Social distancing orders have been implemented as a means to help mitigate the spread of coronavirus. This has affected everyone as we attempt to go about our daily lives whether it be simply heading to the grocery store or trying to partake in religious services.
This has especially affected both the Jewish and Christian communities as the virus has hit amidst both Passover and Easter. Despite the fact that we need to do our part to socially distance ourselves from one another, there are means by which we can still try and keep some semblance of normalcy. The obvious way to do this is through video chats using software like Zoom video conferencing and Facetime on Apple products.
Church Services Continue at a Safe Distance
Another group of individuals came up with an ingenious idea to hold a drive in church service on Easter Sunday. One would think this is a harmless way for parishioners to gather while safely keeping their distance from one another.
Apparently the police felt otherwise as they swarmed King James Bible Baptist Church in Greenville, MS. to break up the harmless church service. Also, notice how many of the officers in the video aren’t abiding by the social distancing guidelines.
As the Washington Times reports, Temple Baptist Church is suing Greenville, Mississippi’s city government and mayor for busting up its “drive-in” church service:
Police officers issued $500 fines this week to drive-in churchgoers whose service required churchgoers stay inside their cars with their windows rolled up while listening to an FM radio station broadcast a sermon and music.
The church contends its congregation was following the orders imposed by Mississippi Gov. Tate Reeves and Greenville Mayor Errick Simmons enforcing social-distancing restrictions to fight coronavirus.
Alliance Defending Freedom, a Christian nonprofit law firm focused on religious and civil liberties, is filing a lawsuit requesting a federal court enact a temporary restraining order and permanent injunction against Greenville from enforcing the church-closure order. ADF’s request for an urgent injunction is to allow the churchgoers to worship from their cars on the coming Easter Sunday holiday.

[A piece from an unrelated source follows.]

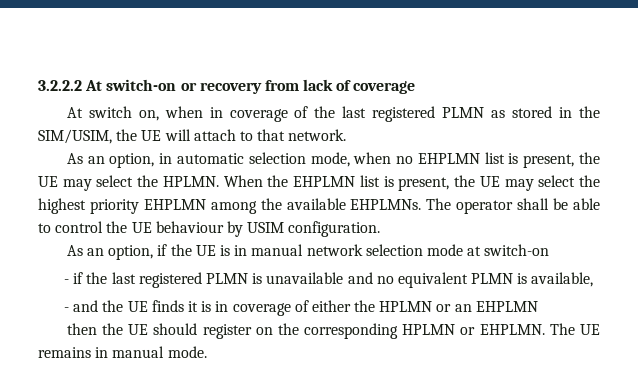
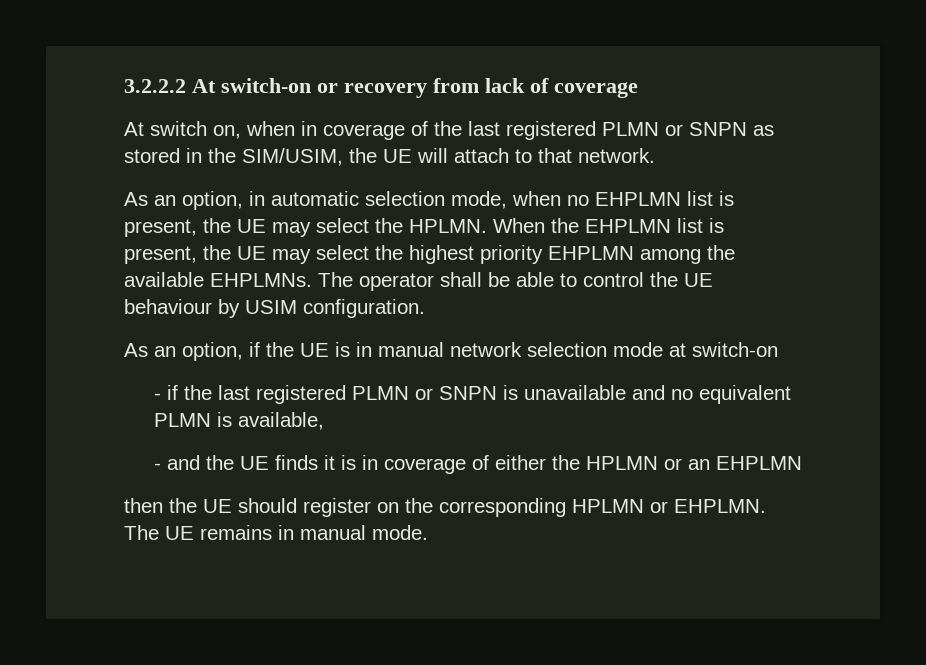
- At switch on, when in coverage of the last registered PLMN as stored in the SIM/USIM, the UE will attach to that network.
+ At switch on, when in coverage of the last registered PLMN or SNPN as stored in the SIM/USIM, the UE will attach to that network.
- - if the last registered PLMN is unavailable and no equivalent PLMN is available,
+ - if the last registered PLMN or SNPN is unavailable and no equivalent PLMN is available,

“If allows waiting in the car at Sonic it should permit a drivethru Easter service,” tweeted Kristen Waggoner, ADF senior vice president and counsel for Trinity Baptist Church, about the city’s action. “Safety is critical. So is following the Constitution. First Amendment isn’t completely suspended nor does have unlimited authority to target churches however they please. There are limits.”
While it is essential we keep our distance to help avoid spreading coronavirus, this clearly crosses the line. There is a delicate balance between common sense measure to protect the citizenry from getting sick and infringing on our first amendment right. The right to freedom of religion is an essential backbone of our republic and we need to keep government in check as they are clearly testing the boundaries.